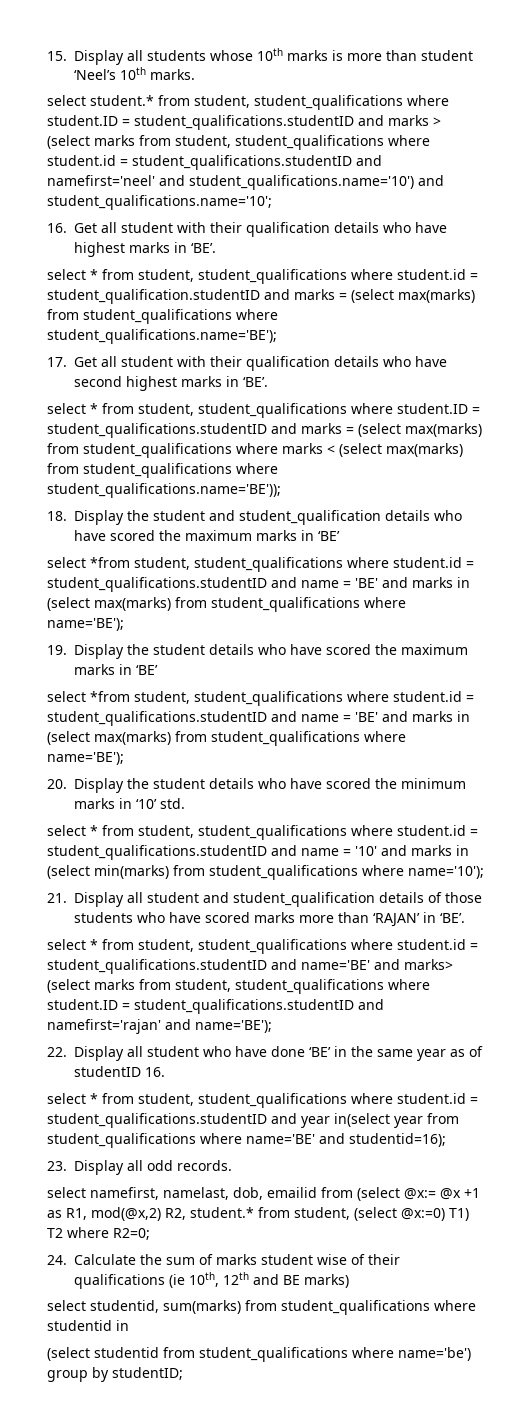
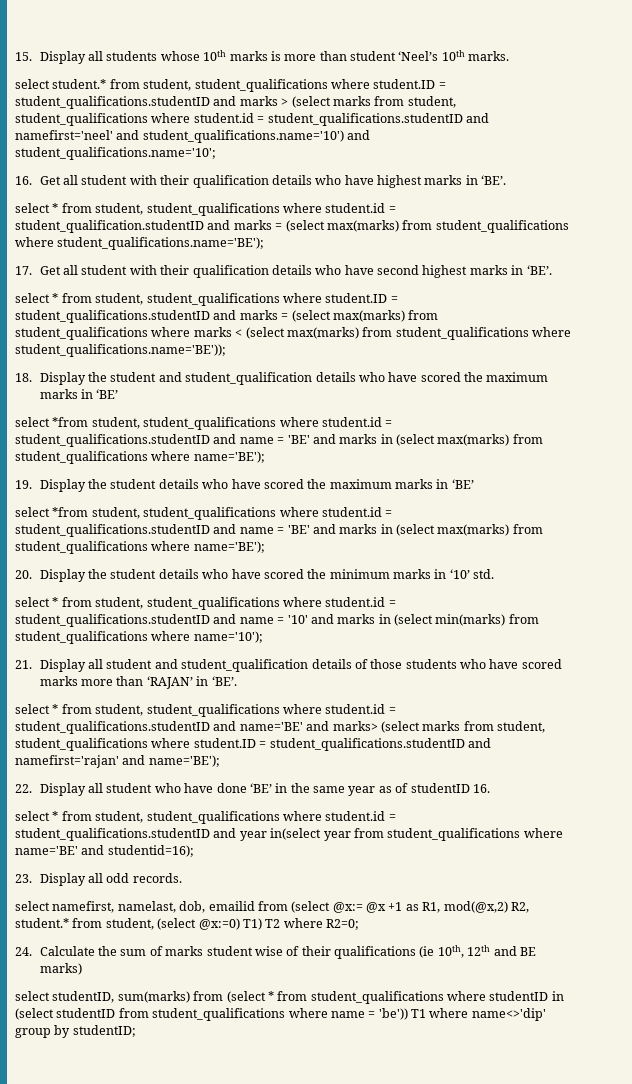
- select studentid, sum(marks) from student_qualifications where studentid in
- (select studentid from student_qualifications where name='be') group by studentID;
+ select studentID, sum(marks) from (select * from student_qualifications where studentID in (select studentID from student_qualifications where name = 'be')) T1 where name<>'dip' group by studentID;

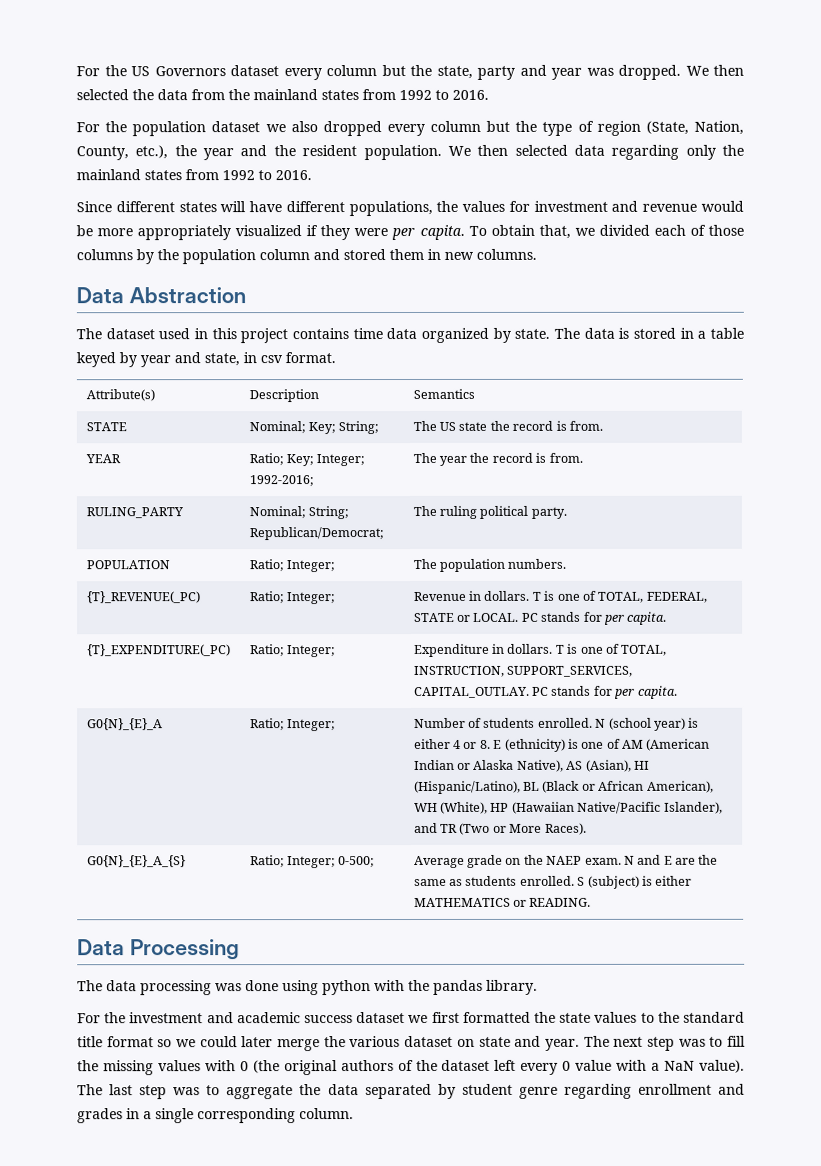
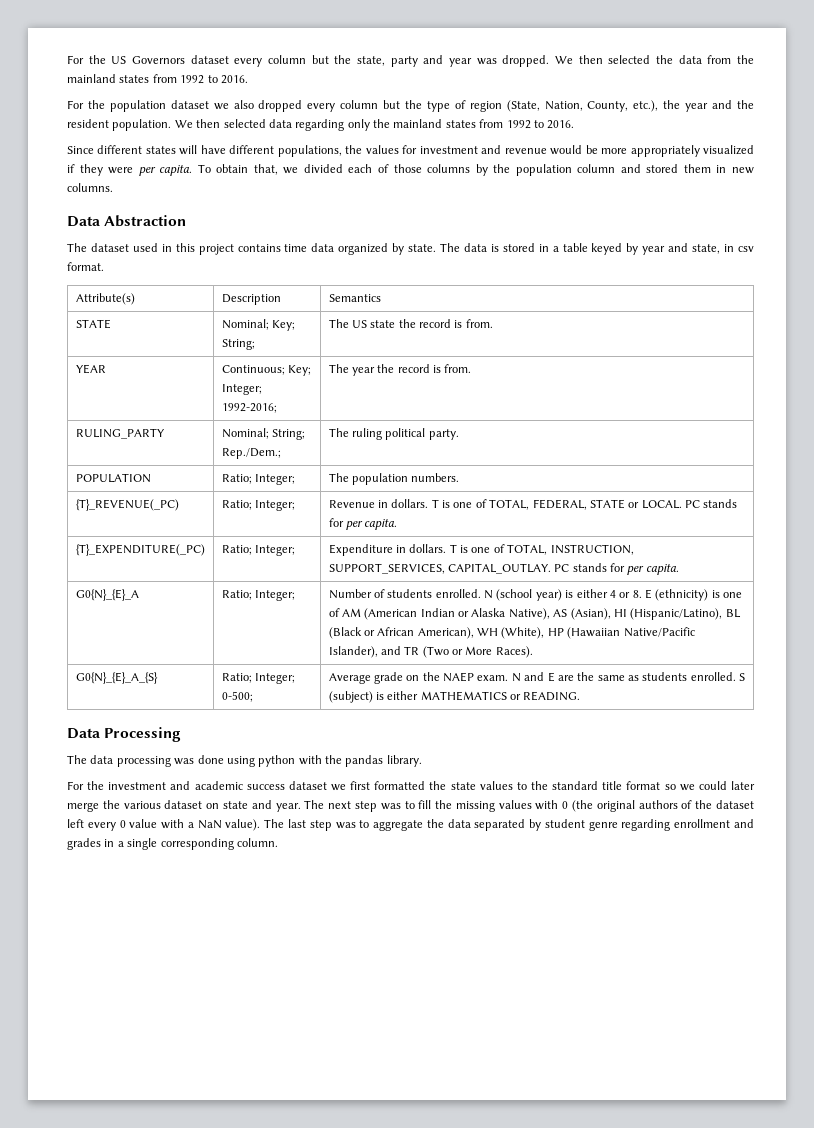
- YEAR | Ratio; Key; Integer; 1992-2016; | The year the record is from.
+ YEAR | Continuous; Key; Integer; 1992-2016; | The year the record is from.
- RULING_PARTY | Nominal; String; Republican/Democrat; | The ruling political party.
+ RULING_PARTY | Nominal; String; Rep./Dem.; | The ruling political party.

+-------+

**WHAT TO WORK ON**
Pictures stay out, but every record above is to be returned exactly.

**EXERCISE ANSWER**
- select studentid, sum(marks) from student_qualifications where studentid in
- (select studentid from student_qualifications where name='be') group by studentID;
+ select studentID, sum(marks) from (select * from student_qualifications where studentID in (select studentID from student_qualifications where name = 'be')) T1 where name<>'dip' group by studentID;

- YEAR | Ratio; Key; Integer; 1992-2016; | The year the record is from.
+ YEAR | Continuous; Key; Integer; 1992-2016; | The year the record is from.
- RULING_PARTY | Nominal; String; Republican/Democrat; | The ruling political party.
+ RULING_PARTY | Nominal; String; Rep./Dem.; | The ruling political party.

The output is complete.